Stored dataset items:
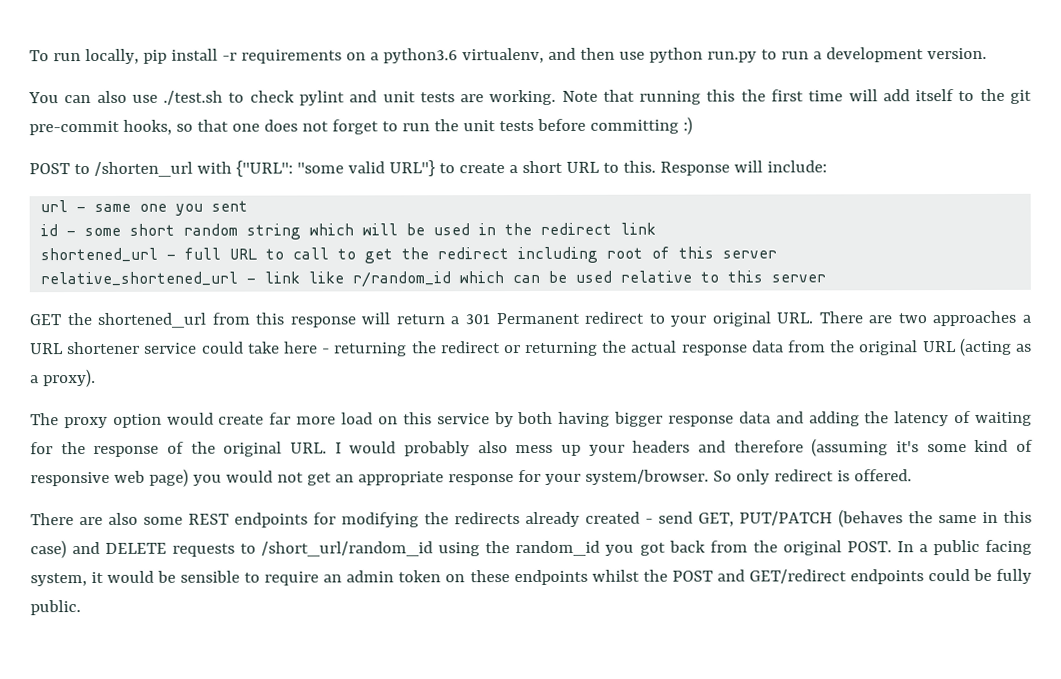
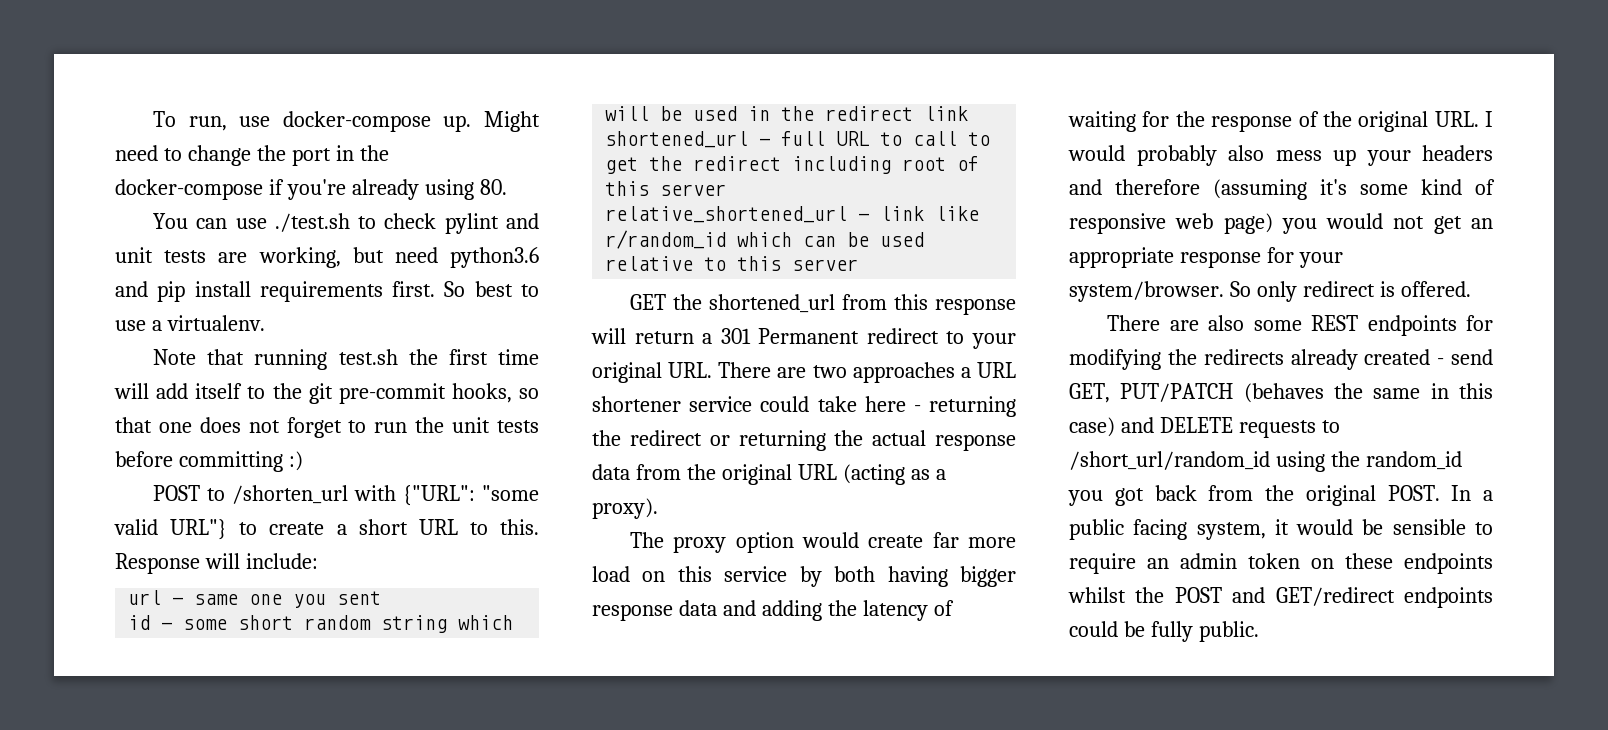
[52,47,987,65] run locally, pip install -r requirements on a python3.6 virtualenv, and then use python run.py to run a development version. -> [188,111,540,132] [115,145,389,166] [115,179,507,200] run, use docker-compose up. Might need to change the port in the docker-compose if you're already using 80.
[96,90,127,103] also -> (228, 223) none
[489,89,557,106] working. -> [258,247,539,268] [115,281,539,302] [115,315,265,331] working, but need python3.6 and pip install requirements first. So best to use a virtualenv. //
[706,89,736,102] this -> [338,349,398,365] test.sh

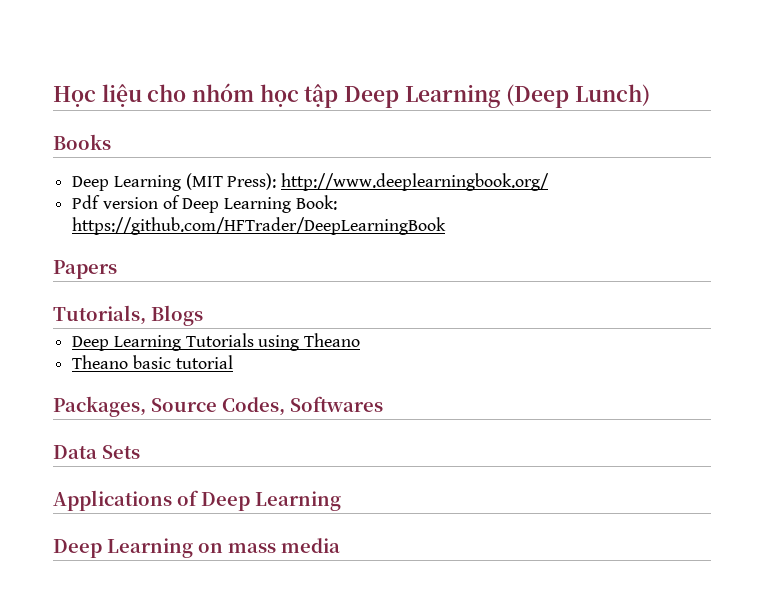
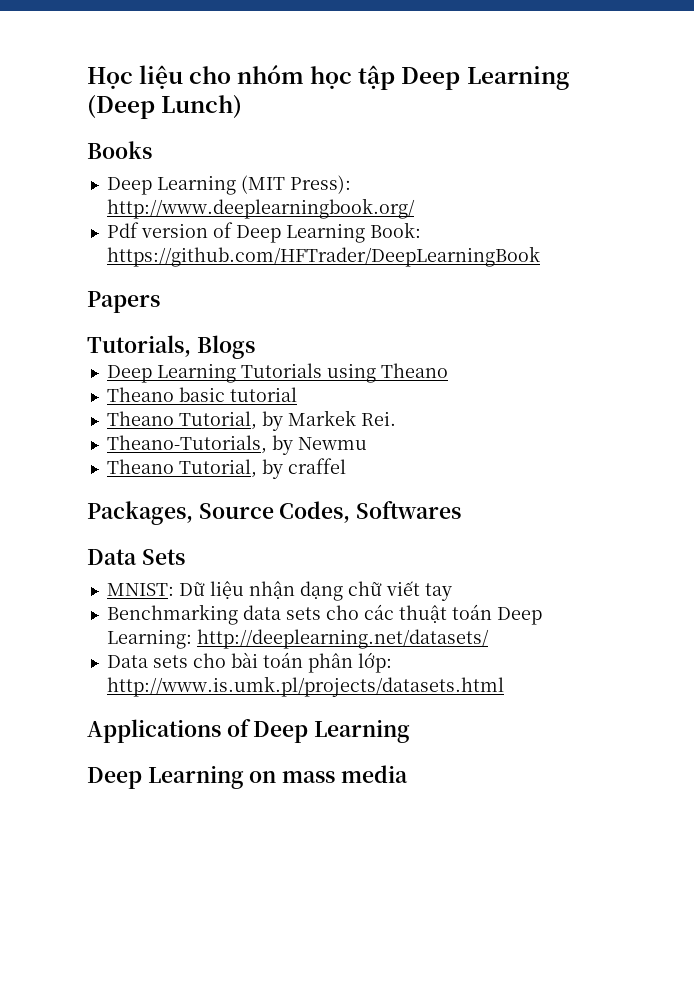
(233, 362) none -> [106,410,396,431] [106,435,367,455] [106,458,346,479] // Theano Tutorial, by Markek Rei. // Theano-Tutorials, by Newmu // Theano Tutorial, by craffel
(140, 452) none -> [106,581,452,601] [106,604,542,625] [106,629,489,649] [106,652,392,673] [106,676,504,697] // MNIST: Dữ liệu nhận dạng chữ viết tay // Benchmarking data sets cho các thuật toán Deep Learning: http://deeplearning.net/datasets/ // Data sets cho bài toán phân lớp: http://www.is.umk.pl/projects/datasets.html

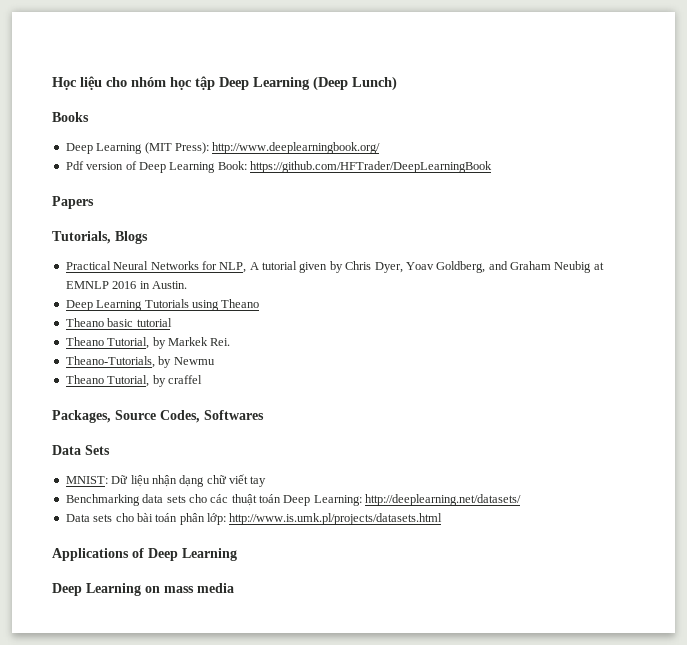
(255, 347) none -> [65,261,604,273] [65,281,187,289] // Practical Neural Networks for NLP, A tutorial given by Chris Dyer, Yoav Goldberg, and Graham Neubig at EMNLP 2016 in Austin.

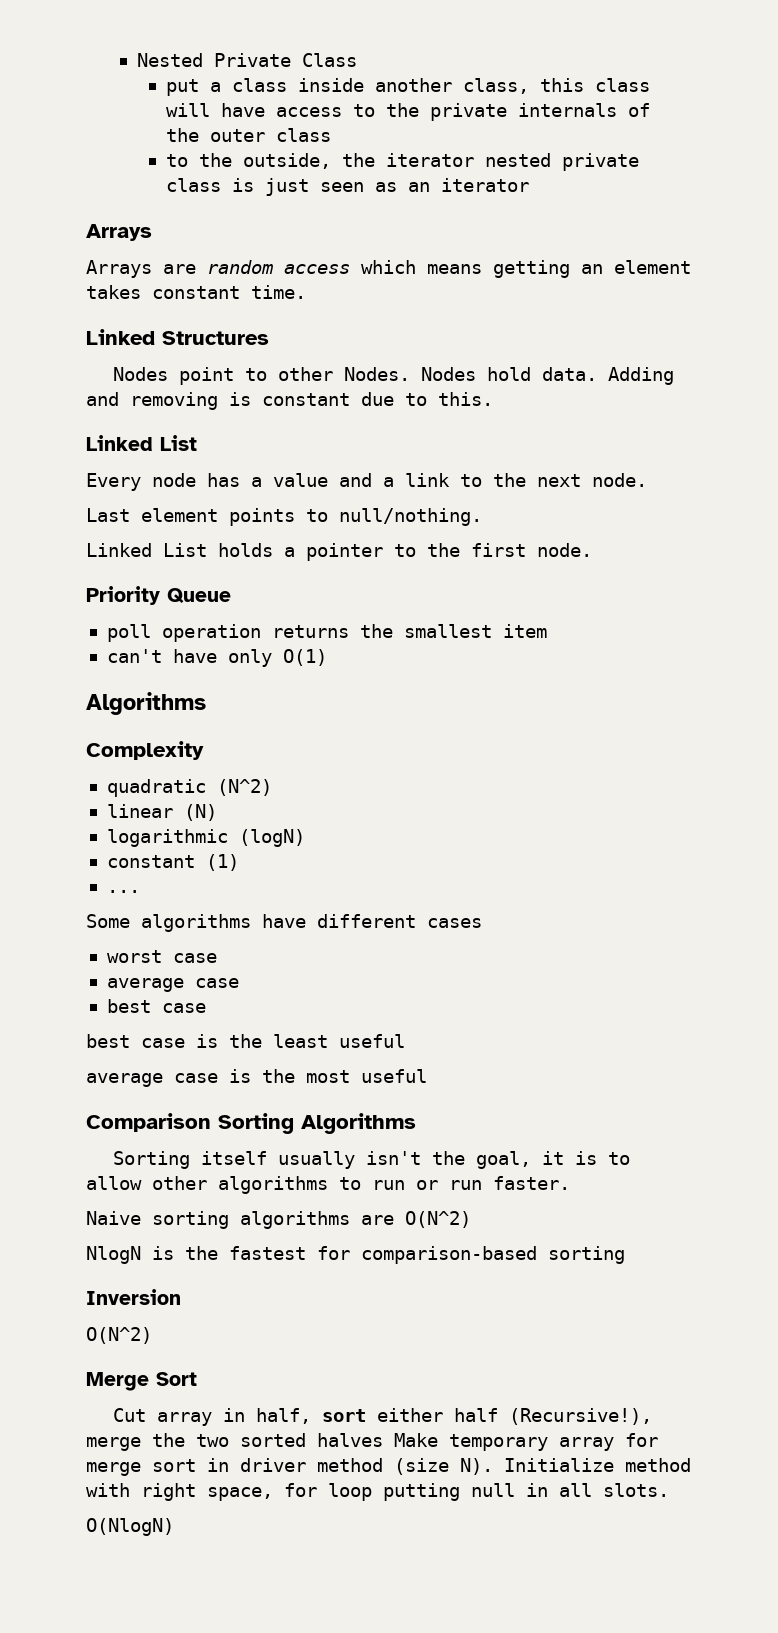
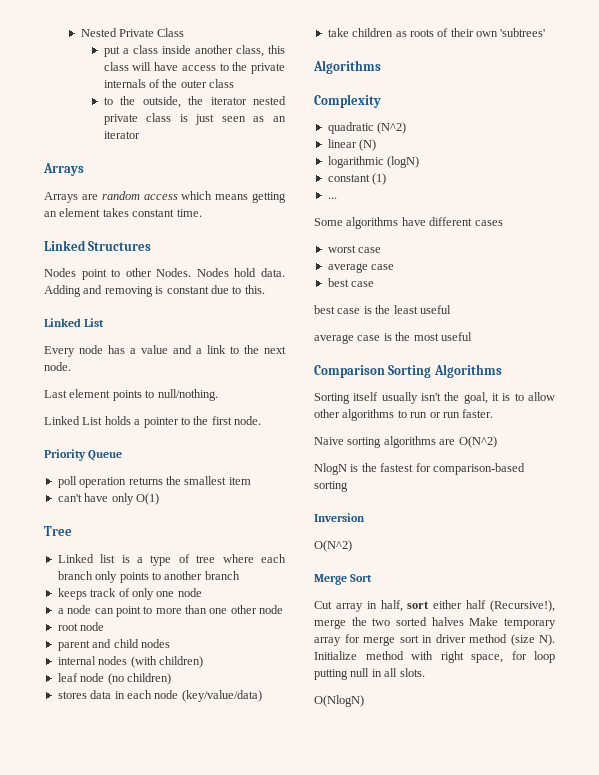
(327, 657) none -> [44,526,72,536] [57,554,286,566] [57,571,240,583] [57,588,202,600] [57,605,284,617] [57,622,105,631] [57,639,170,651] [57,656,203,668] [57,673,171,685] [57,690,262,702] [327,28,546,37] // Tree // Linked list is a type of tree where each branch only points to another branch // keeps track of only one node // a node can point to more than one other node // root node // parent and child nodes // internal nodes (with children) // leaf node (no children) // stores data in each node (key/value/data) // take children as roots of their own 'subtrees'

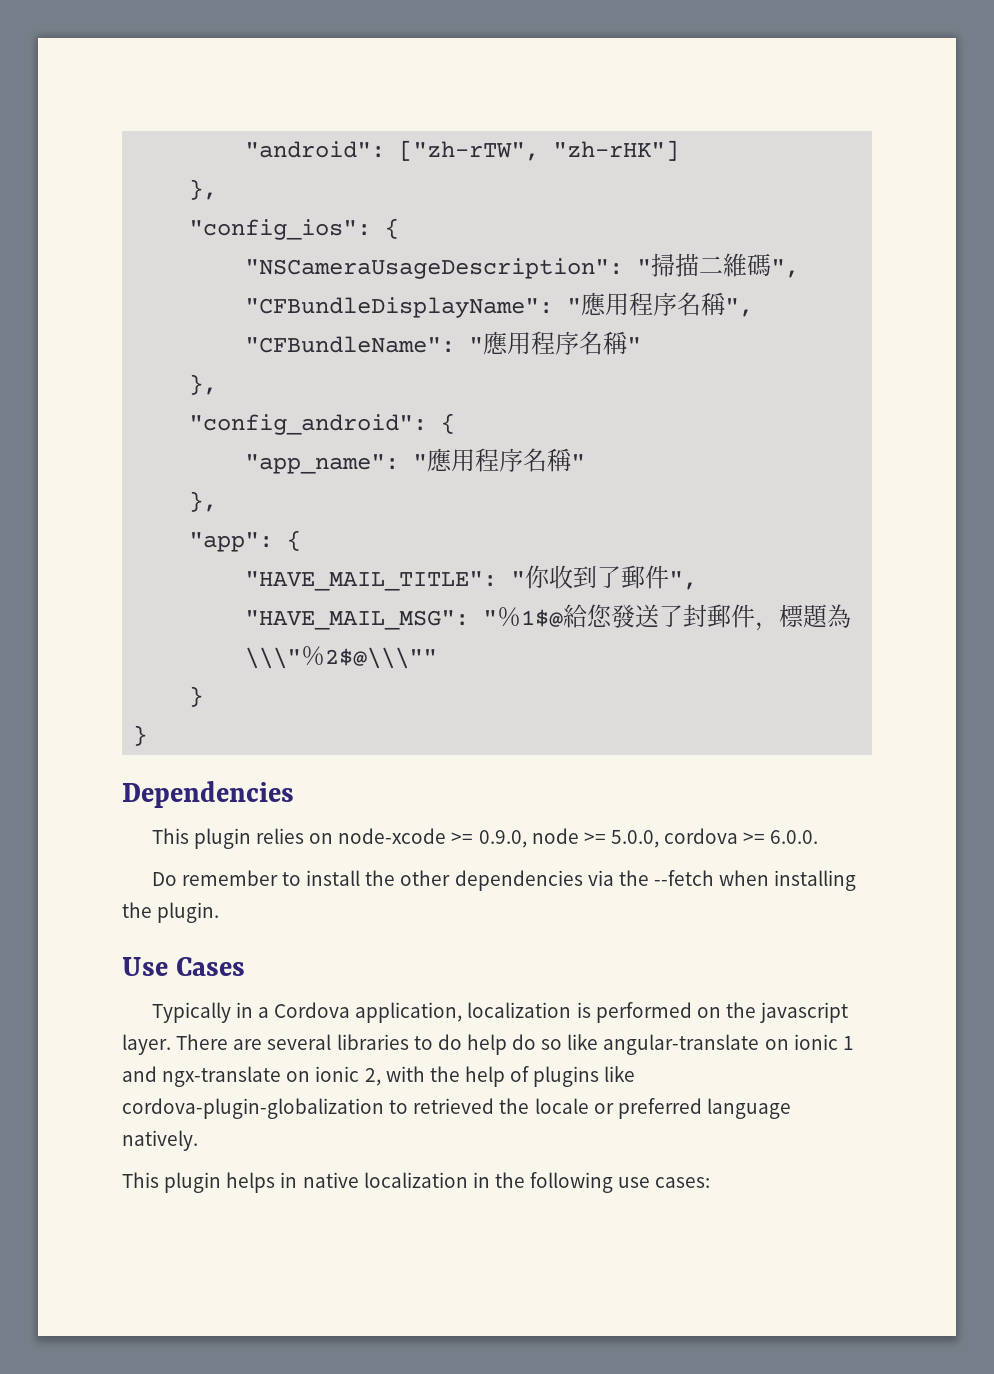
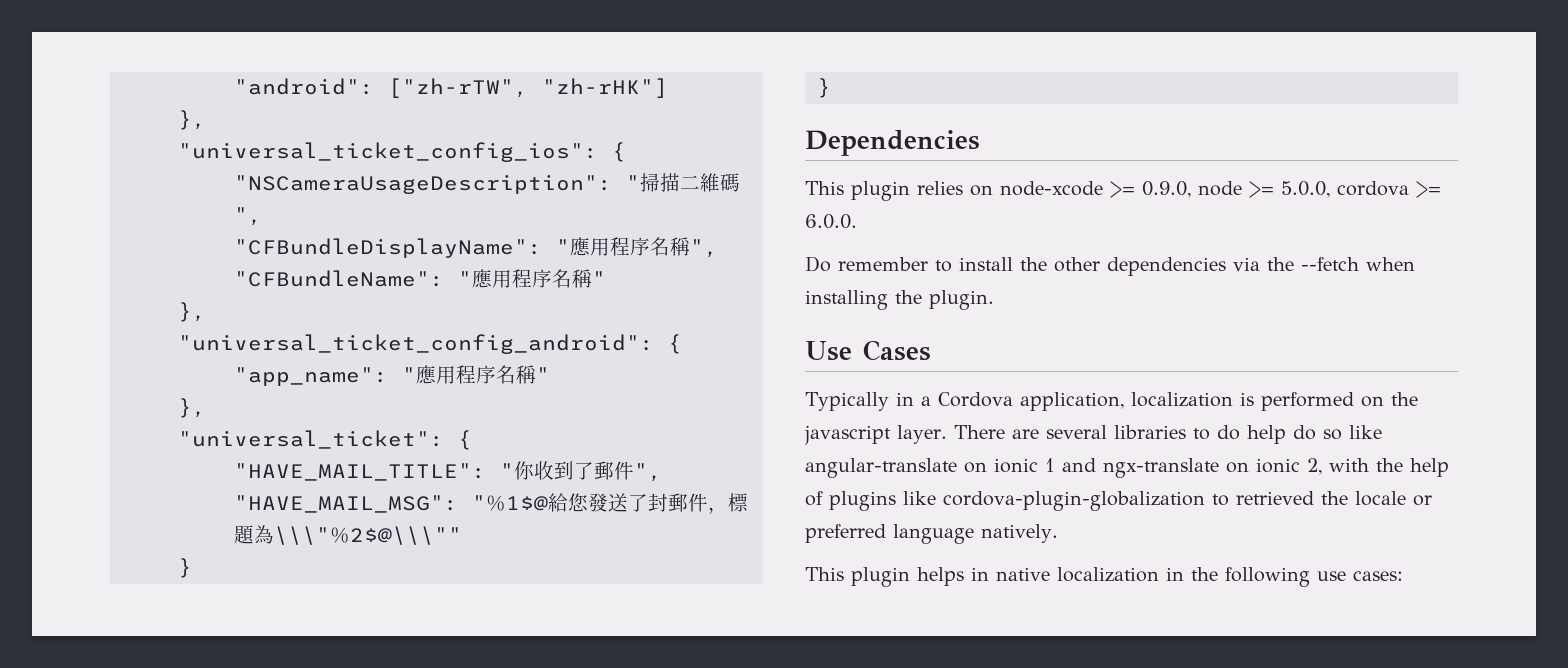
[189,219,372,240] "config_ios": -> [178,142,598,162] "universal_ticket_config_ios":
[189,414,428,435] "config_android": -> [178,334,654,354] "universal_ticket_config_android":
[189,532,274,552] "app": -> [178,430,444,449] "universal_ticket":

— Your objective —
An exact reprint of every record is required, with the pictures omitted.

— Response to this exercise —
[52,47,987,65] run locally, pip install -r requirements on a python3.6 virtualenv, and then use python run.py to run a development version. -> [188,111,540,132] [115,145,389,166] [115,179,507,200] run, use docker-compose up. Might need to change the port in the docker-compose if you're already using 80.
[96,90,127,103] also -> (228, 223) none
[489,89,557,106] working. -> [258,247,539,268] [115,281,539,302] [115,315,265,331] working, but need python3.6 and pip install requirements first. So best to use a virtualenv. //
[706,89,736,102] this -> [338,349,398,365] test.sh

(233, 362) none -> [106,410,396,431] [106,435,367,455] [106,458,346,479] // Theano Tutorial, by Markek Rei. // Theano-Tutorials, by Newmu // Theano Tutorial, by craffel
(140, 452) none -> [106,581,452,601] [106,604,542,625] [106,629,489,649] [106,652,392,673] [106,676,504,697] // MNIST: Dữ liệu nhận dạng chữ viết tay // Benchmarking data sets cho các thuật toán Deep Learning: http://deeplearning.net/datasets/ // Data sets cho bài toán phân lớp: http://www.is.umk.pl/projects/datasets.html

(255, 347) none -> [65,261,604,273] [65,281,187,289] // Practical Neural Networks for NLP, A tutorial given by Chris Dyer, Yoav Goldberg, and Graham Neubig at EMNLP 2016 in Austin.

(327, 657) none -> [44,526,72,536] [57,554,286,566] [57,571,240,583] [57,588,202,600] [57,605,284,617] [57,622,105,631] [57,639,170,651] [57,656,203,668] [57,673,171,685] [57,690,262,702] [327,28,546,37] // Tree // Linked list is a type of tree where each branch only points to another branch // keeps track of only one node // a node can point to more than one other node // root node // parent and child nodes // internal nodes (with children) // leaf node (no children) // stores data in each node (key/value/data) // take children as roots of their own 'subtrees'

[189,219,372,240] "config_ios": -> [178,142,598,162] "universal_ticket_config_ios":
[189,414,428,435] "config_android": -> [178,334,654,354] "universal_ticket_config_android":
[189,532,274,552] "app": -> [178,430,444,449] "universal_ticket":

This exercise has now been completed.